[Records contained in a dataset]
--------

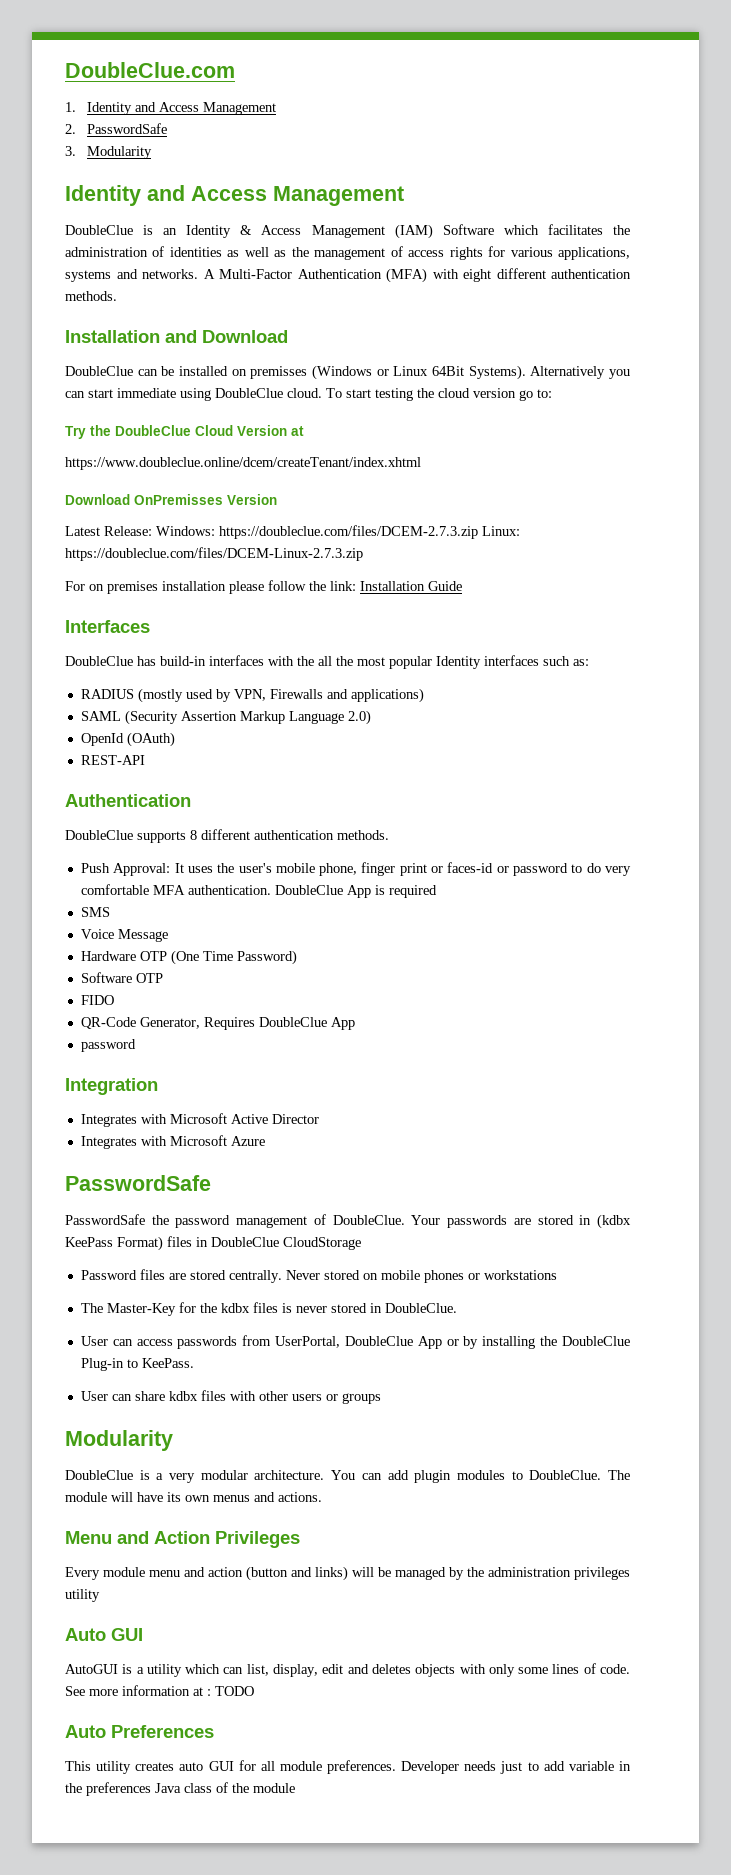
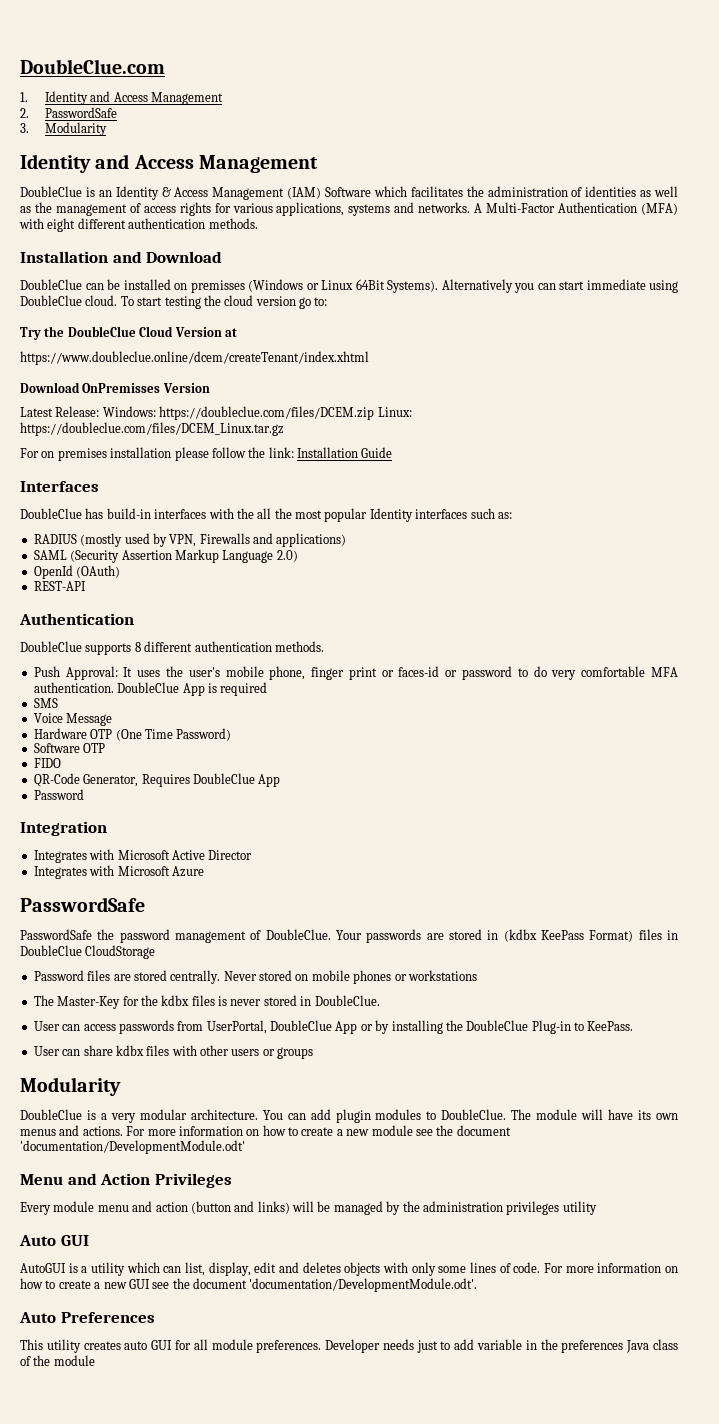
- Latest Release: Windows: https://doubleclue.com/files/DCEM-2.7.3.zip Linux: https://doubleclue.com/files/DCEM-Linux-2.7.3.zip
+ Latest Release: Windows: https://doubleclue.com/files/DCEM.zip Linux: https://doubleclue.com/files/DCEM_Linux.tar.gz
  QR-Code Generator, Requires DoubleClue App
- password
+ Password
+ For more information on how to create a new module see the document 'documentation/DevelopmentModule.odt'
- See more information at : TODO
+ For more information on how to create a new GUI see the document 'documentation/DevelopmentModule.odt'.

--------

### ABOUT THIS EXERCISE
If the string "DCEM" appears in a line of the entries, report the line.

### WRITTEN REPLY
- Latest Release: Windows: https://doubleclue.com/files/DCEM-2.7.3.zip Linux: https://doubleclue.com/files/DCEM-Linux-2.7.3.zip
+ Latest Release: Windows: https://doubleclue.com/files/DCEM.zip Linux: https://doubleclue.com/files/DCEM_Linux.tar.gz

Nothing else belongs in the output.